Holland critiques all the theories of Felt’s motivation that have circulated over the years, including notions that Felt had been genuinely upset by White House law-breaking or had tried to defend and insulate the FBI from the machinations of President Nixon and his Watergate henchmen. And, while acknowledging that Woodward finally disowned the “principled whistleblower” image of Felt in The Secret Man, Holland shows why that famed journalist’s latest explanation still falls short of the truth.While Woodward kept the secret for a generation, Nixon and his aides always suspected it was Felt. In 2009 Holland promised to reveal the identity of the person who tipped off the White House. Presumably that nugget will be in Leak.
Holland showcases the many twists and turns to Felt’s story that are not widely known, revealing not a selfless official acting out of altruistic patriotism, but rather a career bureaucrat with his own very private agenda.
In an April 2008 post, I plotted the Felt connection between the Nixon and Obama eras:
If everyone knows that William Ayers and his comrades in the Weather Underground were planning to set bombs to murder innocent people, why didn’t they do time?
Because the investigation against them was muffed thanks to the illegal activities of the Washington Post‘s favorite Watergate answer man himself, Mark Felt — aka Deep Throat.
In 1972-73, FBI official Felt and his colleague Edward S. Miller authorized nine illegal break-ins at the homes of Weather Underground members. When the black bag jobs became public, the federal government decided it couldn’t prosecute the alleged terrorists. Indicted during the Carter Administration, Felt and Miller were tried in 1980 in Washington.
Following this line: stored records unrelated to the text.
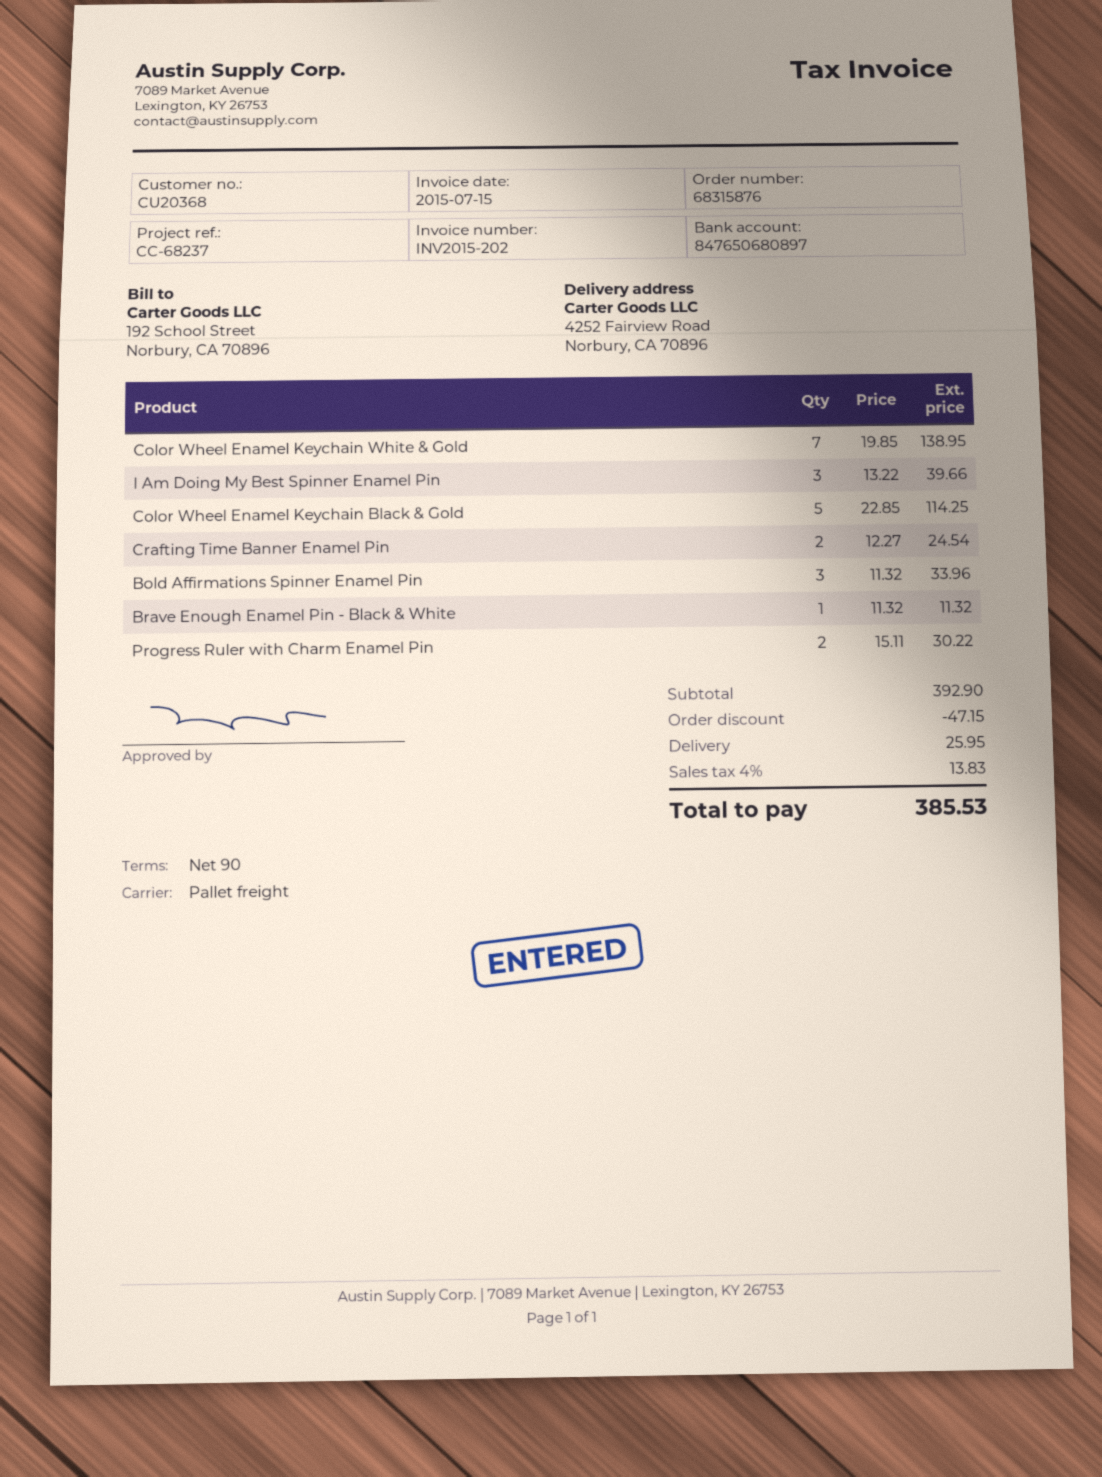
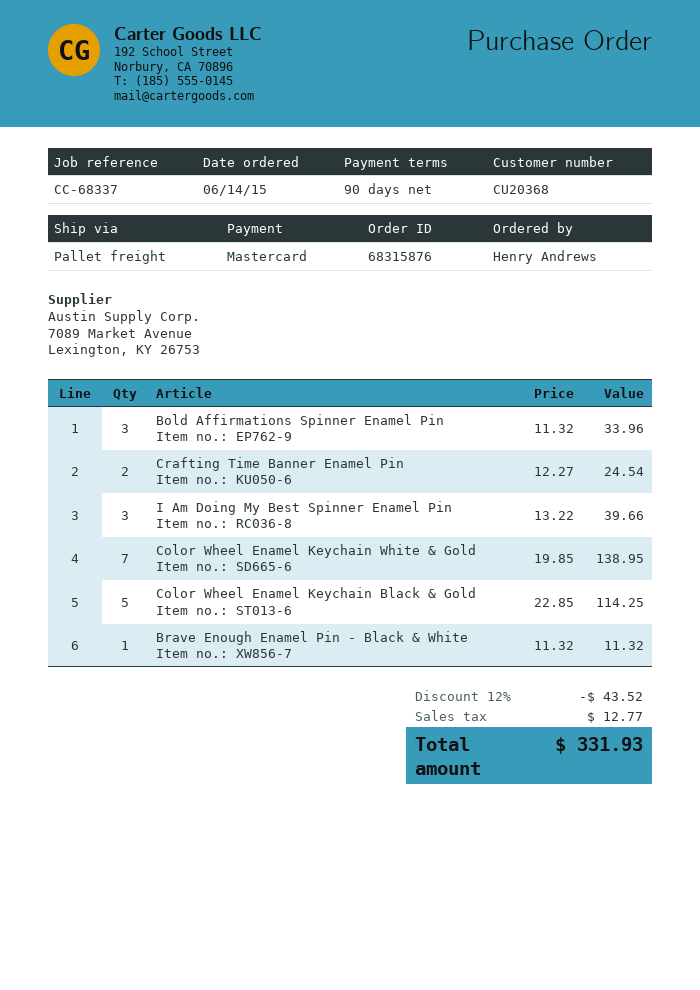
reference: CC-68237 -> CC-68337
Progress Ruler with Charm Enamel Pin: 2 x 15.11 = 30.22 -> none
discount: 47.15 -> 43.52
shipping: 25.95 -> none
tax: 13.83 -> 12.77
total: 385.53 -> 331.93

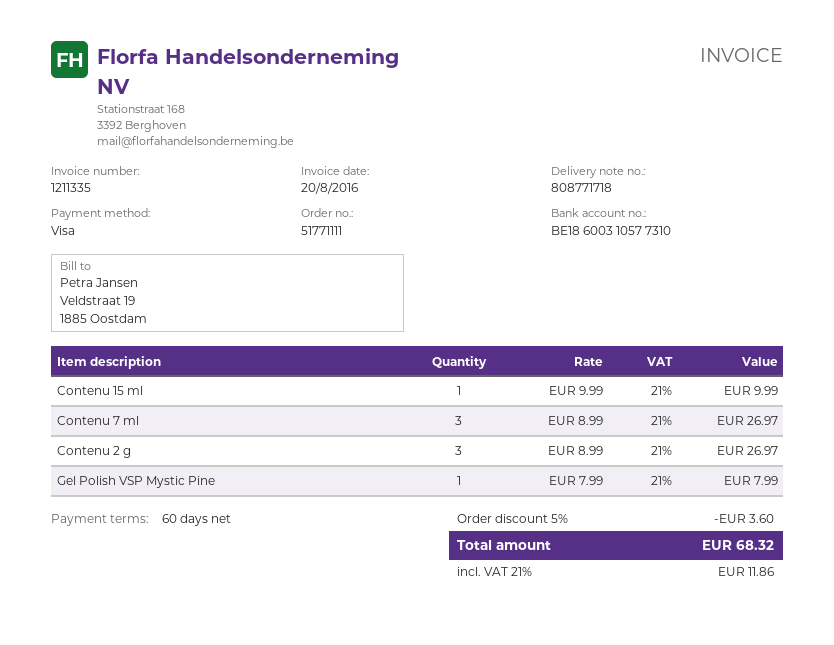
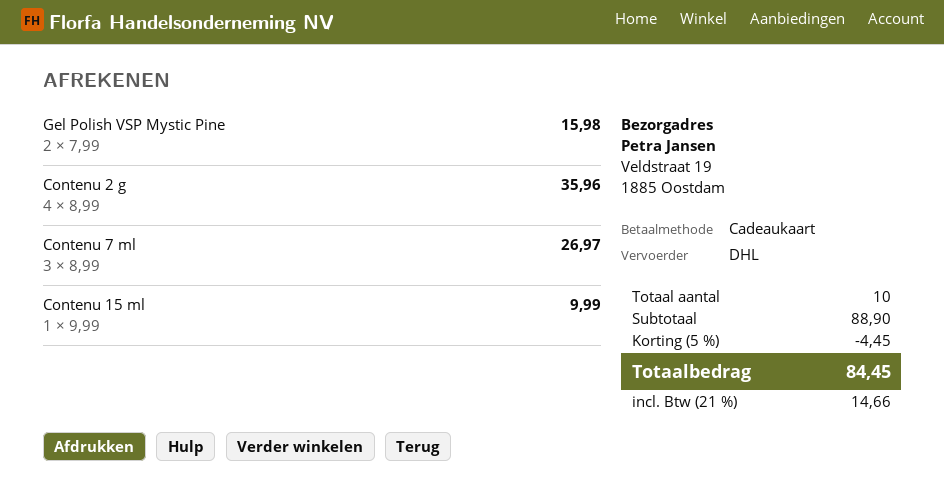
payment method: Visa -> gift card
Contenu 2 g: 3 x 8.99 = 26.97 -> 4 x 8.99 = 35.96
Gel Polish VSP Mystic Pine: 1 x 7.99 = 7.99 -> 2 x 7.99 = 15.98
discount: 5% = 3.60 -> 5% = 4.45
tax: 21% = 11.86 -> 21% = 14.66
total: 68.32 -> 84.45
Ever the patriot, former President Nixon voluntarily testified on the defendants’ behalf, but they were convicted anyway and pardoned by President Reagan in March 1981.
Mr. Nixon’s gesture was especially gracious in view of his suspicions in the early 1970s that Felt had been the Post‘s famous source. When J. Edgar Hoover died, Felt had hoped to be named FBI director, but Mr. Nixon passed him over, whereupon the author of the FBI’s illegal campaign against the Weathermen developed a more finely-tuned sense of righteousness when it came to White House efforts to limit the FBI’s Watergate investigation. Behind the back of his rival and boss, acting director L. Patrick Gray, Felt used the press to undermine Mr. Nixon by dishing confidential information to Bob Woodward. He and the Post kept the secret of his identity and motives until 2005.
Now we know the truth. If it hadn’t been for Mark Felt, President Nixon might have finished his second term, and William Ayers might have gone to jail.